# chematic
[日本語](README_ja.md) | [中文](README_zh.md)
A pure-Rust cheminformatics library targeting RDKit feature parity — **with zero C/C++ dependencies**.
> **Why does zero C/C++ matter?**
> RDKit.js, Indigo WASM, and OpenBabel all ship C++ code compiled via Emscripten.
> That means **30–50 MB WASM binaries**, complex build toolchains, and platform-specific build failures.
> chematic compiles to a **~550 KB WASM bundle** with a single `wasm-pack build` — no `cmake`, no `clang`,
> no `-sys` crates, no `build.rs` C compilation anywhere in the dependency tree.
---
## Live Demo
**[https://kent-tokyo.github.io/chematic/](https://kent-tokyo.github.io/chematic/)** — Interactive descriptor calculator, drug-likeness rules, fingerprint similarity, 3D viewer, and reaction schemes running entirely in your browser via WebAssembly.
---
## Design Goals
**Pure Rust, zero C/C++ FFI — guaranteed**
No `rdkit-sys`, no `openbabel-sys`, no `cc` build dependencies, no `bindgen`. Every
algorithm — from SSSR ring perception to ECFP fingerprints to force-field minimization —
is implemented in 100% safe Rust. The entire dependency tree is verified FFI-free.
**WASM-compatible and lightweight**
All crates compile to `wasm32-unknown-unknown` without modification. The npm package
`@kent-tokyo/chematic` is **~550 KB** versus 30–50 MB for C++ FFI alternatives.
No `cmake`, no `emcc`, no Emscripten toolchain required.

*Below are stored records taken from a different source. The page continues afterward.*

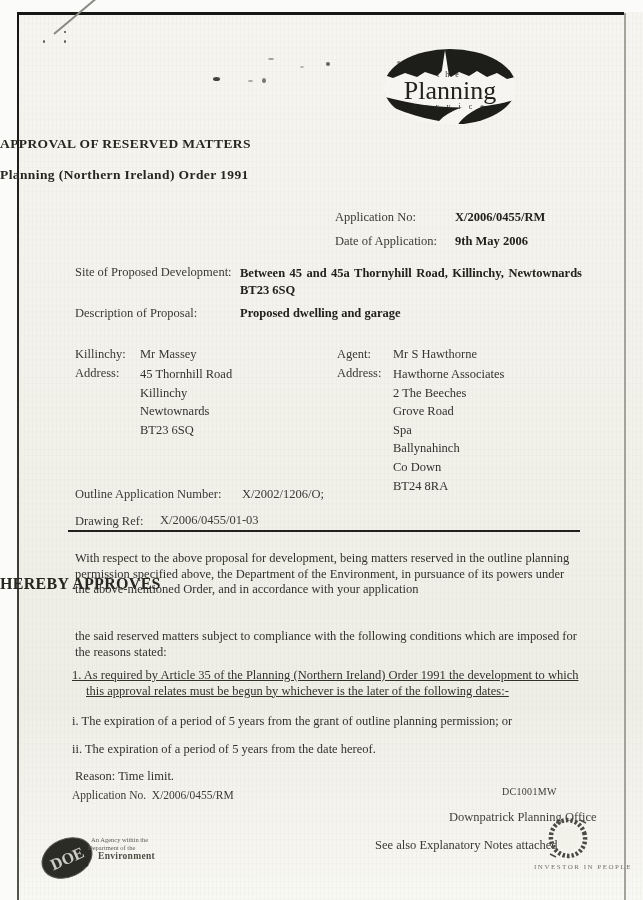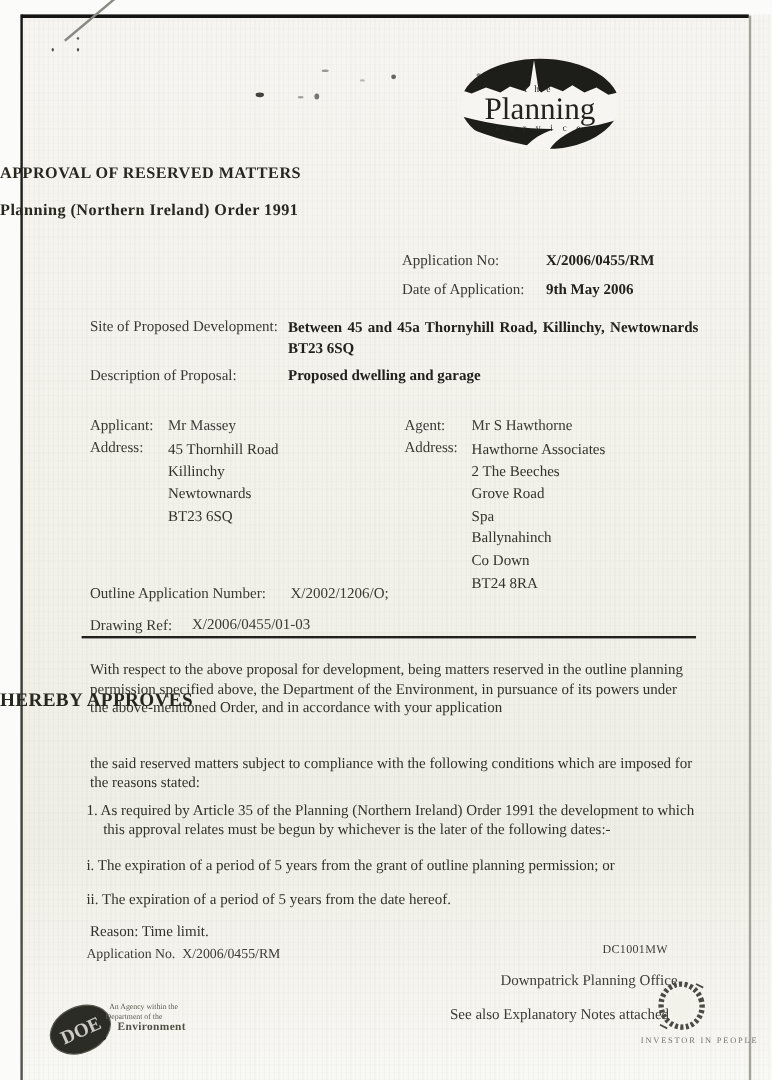"Applicant:" div.abs { text: Applicant -> Killinchy }
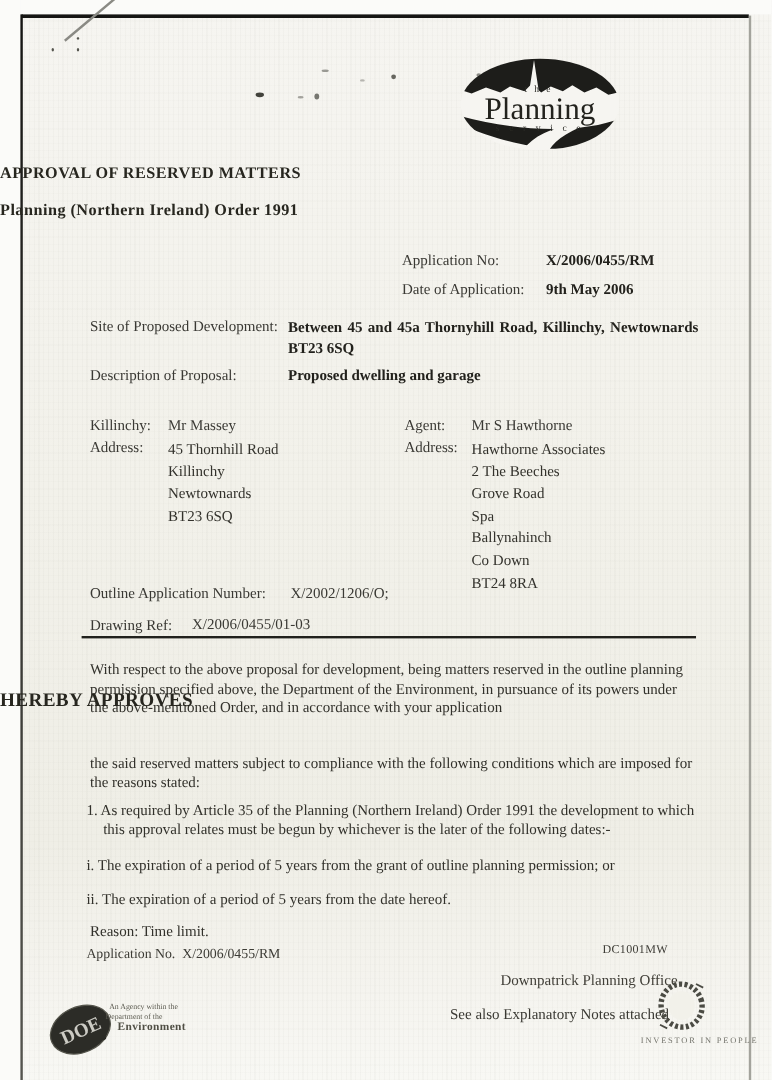"1. As required by Article" .hang { text-decoration: none -> underline }
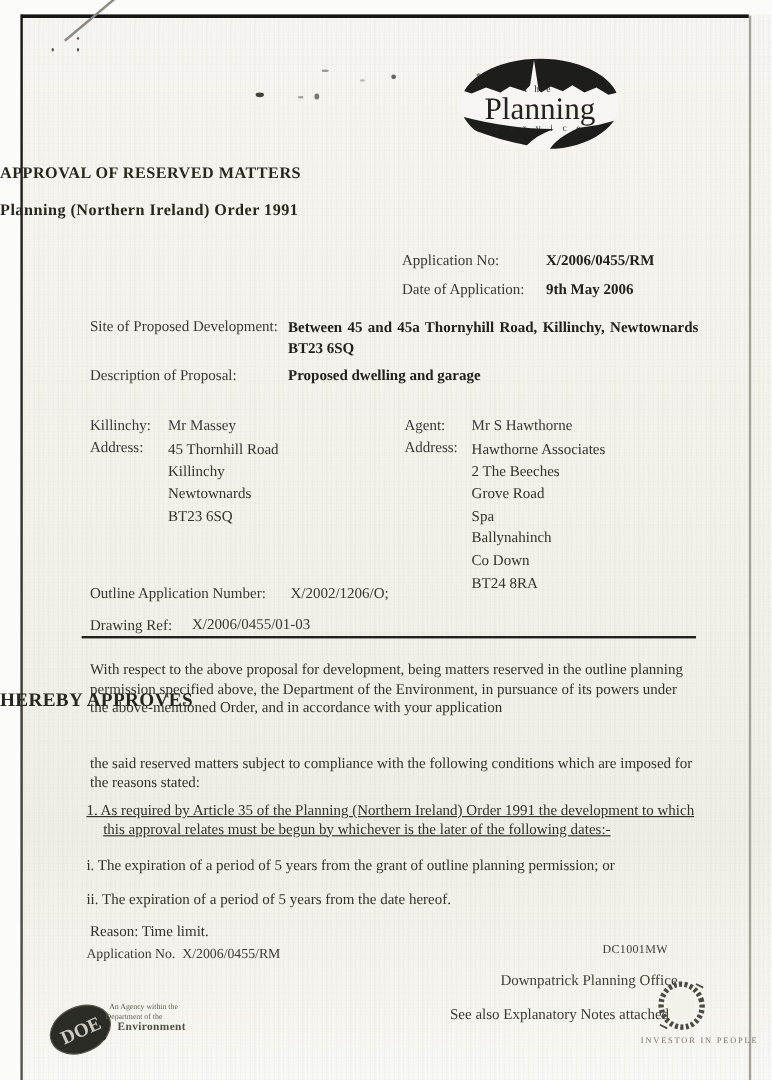"Downpatrick Planning Office" .footer-office { margin-left: none -> 32px }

**80+ WebAssembly API endpoints**
The WASM layer exposes 80 functions covering descriptors, fingerprints, scaffold analysis,
stereoisomer enumeration, 3D geometry, diversity selection, and more — all callable from
JavaScript/TypeScript with full TypeScript type definitions.
**Domain-specific algorithms**
Rather than wrapping a generic graph library, chematic implements chemistry-specific
algorithms directly: Kekulization, Hückel aromaticity, CIP stereochemistry, SSSR ring
perception, Gasteiger charges, MaxMin/Butina diversity picking.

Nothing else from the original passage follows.